A generalized forecasting solution to enable future insights of COVID-19
at sub-national level resolutions
- URL: http://arxiv.org/abs/2108.09556v1
- Date: Sat, 21 Aug 2021 17:47:52 GMT
- Title: A generalized forecasting solution to enable future insights of COVID-19
at sub-national level resolutions
- Authors: Umar Marikkar, Harshana Weligampola, Rumali Perera, Jameel Hassan,
Suren Sritharan, Gihan Jayatilaka, Roshan Godaliyadda, Vijitha Herath,
Parakrama Ekanayake, Janaka Ekanayake, Anuruddhika Rathnayake, Samath
Dharmaratne
- Abstract summary: This study aims to predict daily new cases of COVID-19 in regions small enough where containment measures could be locally implemented.
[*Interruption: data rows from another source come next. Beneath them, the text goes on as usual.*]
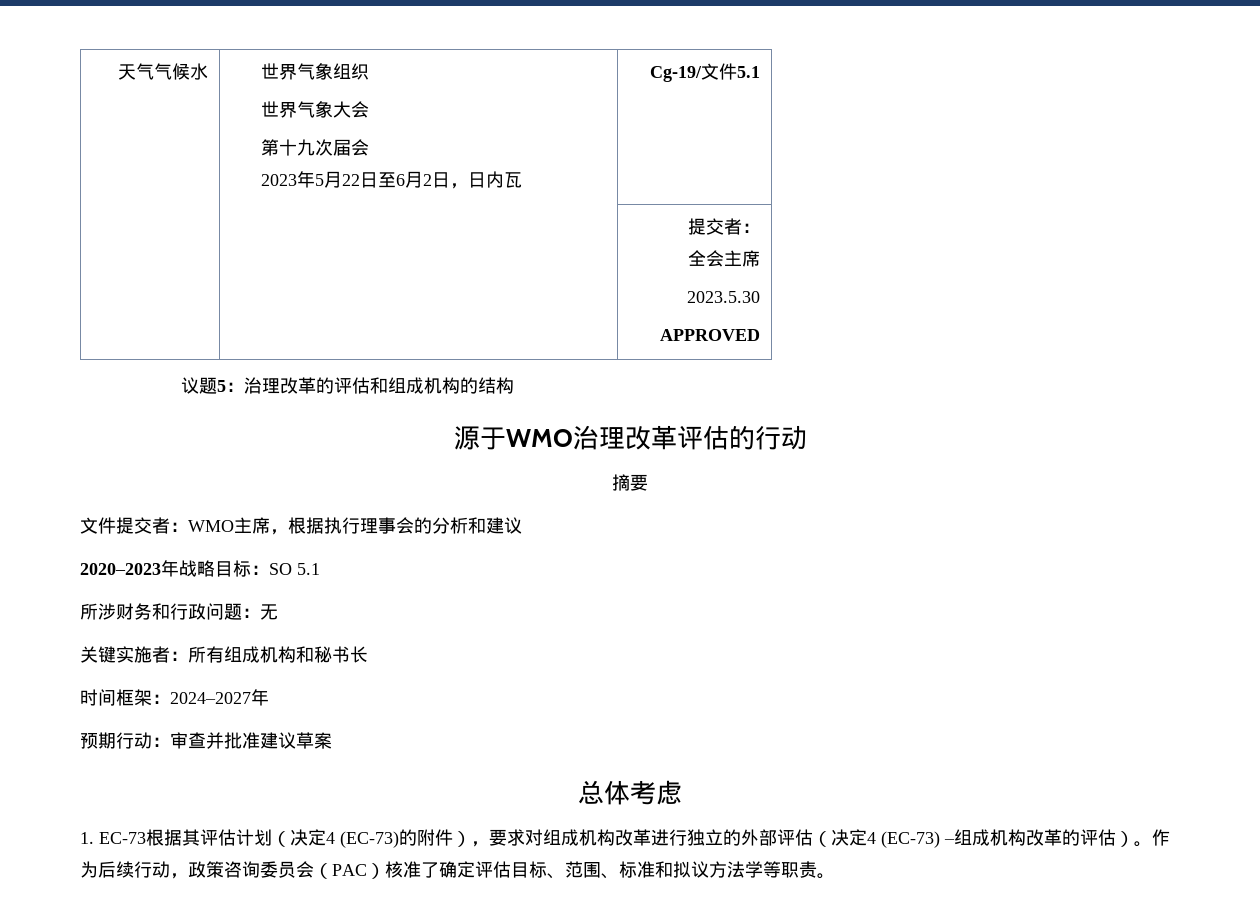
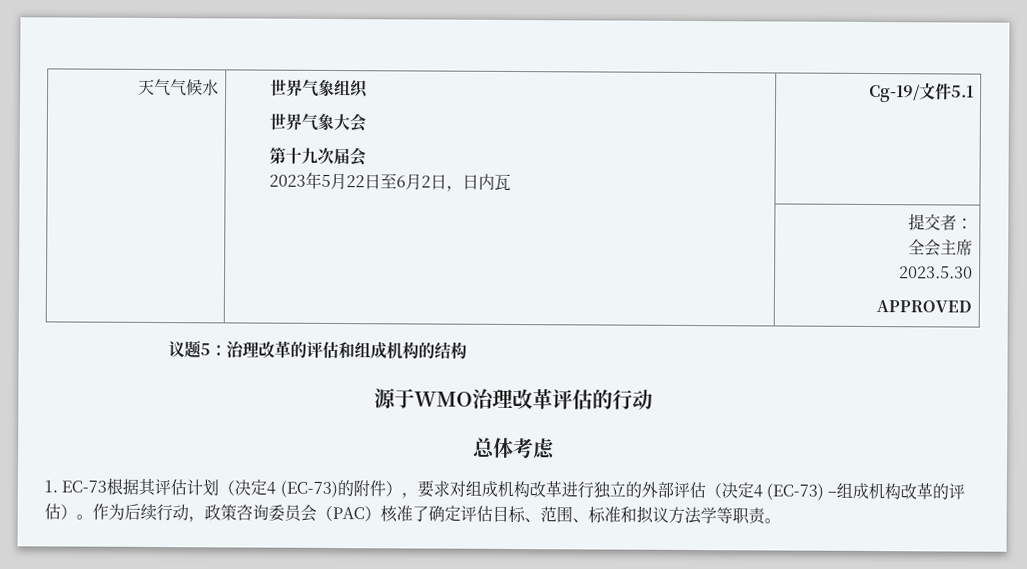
- 摘要
- 文件提交者：WMO主席，根据执行理事会的分析和建议
- 2020–2023年战略目标：SO 5.1
- 所涉财务和行政问题：无
- 关键实施者：所有组成机构和秘书长
- 时间框架：2024–2027年
- 预期行动：审查并批准建议草案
The contributions of this study are three-fold; an optimized smoothing technique to smoothen less deterministic epi-curves based on epidemiological dynamics of that region, a Long-Short-Term-Memory (LSTM) based forecasting model trained using data from select regions, and an adaptive loss function whilst training to mitigate the data imbalances seen in epi-curves.
- Score: 0.0
- License: http://creativecommons.org/licenses/by-nc-sa/4.0/
- Abstract: COVID-19 continues to cause a significant impact on public health. To
minimize this impact, policy makers undertake containment measures that
however, when carried out disproportionately to the actual threat, as a result
if errorneous threat assessment, cause undesirable long-term socio-economic
complications. In addition, macro-level or national level decision making fails
to consider the localized sensitivities in small regions. Hence, the need
arises for region-wise threat assessments that provide insights on the
behaviour of COVID-19 through time, enabled through accurate forecasts. In this
study, a forecasting solution is proposed, to predict daily new cases of
COVID-19 in regions small enough where containment measures could be locally
implemented, by targeting three main shortcomings that exist in literature; the
unreliability of existing data caused by inconsistent testing patterns in
smaller regions, weak deploy-ability of forecasting models towards predicting
cases in previously unseen regions, and model training biases caused by the
imbalanced nature of data in COVID-19 epi-curves. Hence, the contributions of
this study are three-fold; an optimized smoothing technique to smoothen less
deterministic epi-curves based on epidemiological dynamics of that region, a
Long-Short-Term-Memory (LSTM) based forecasting model trained using data from
select regions to create a representative and diverse training set that
maximizes deploy-ability in regions with lack of historical data, and an
adaptive loss function whilst training to mitigate the data imbalances seen in
epi-curves. The proposed smoothing technique, the generalized training strategy
and the adaptive loss function largely increased the overall accuracy of the
forecast, which enables efficient containment measures at a more localized
micro-level.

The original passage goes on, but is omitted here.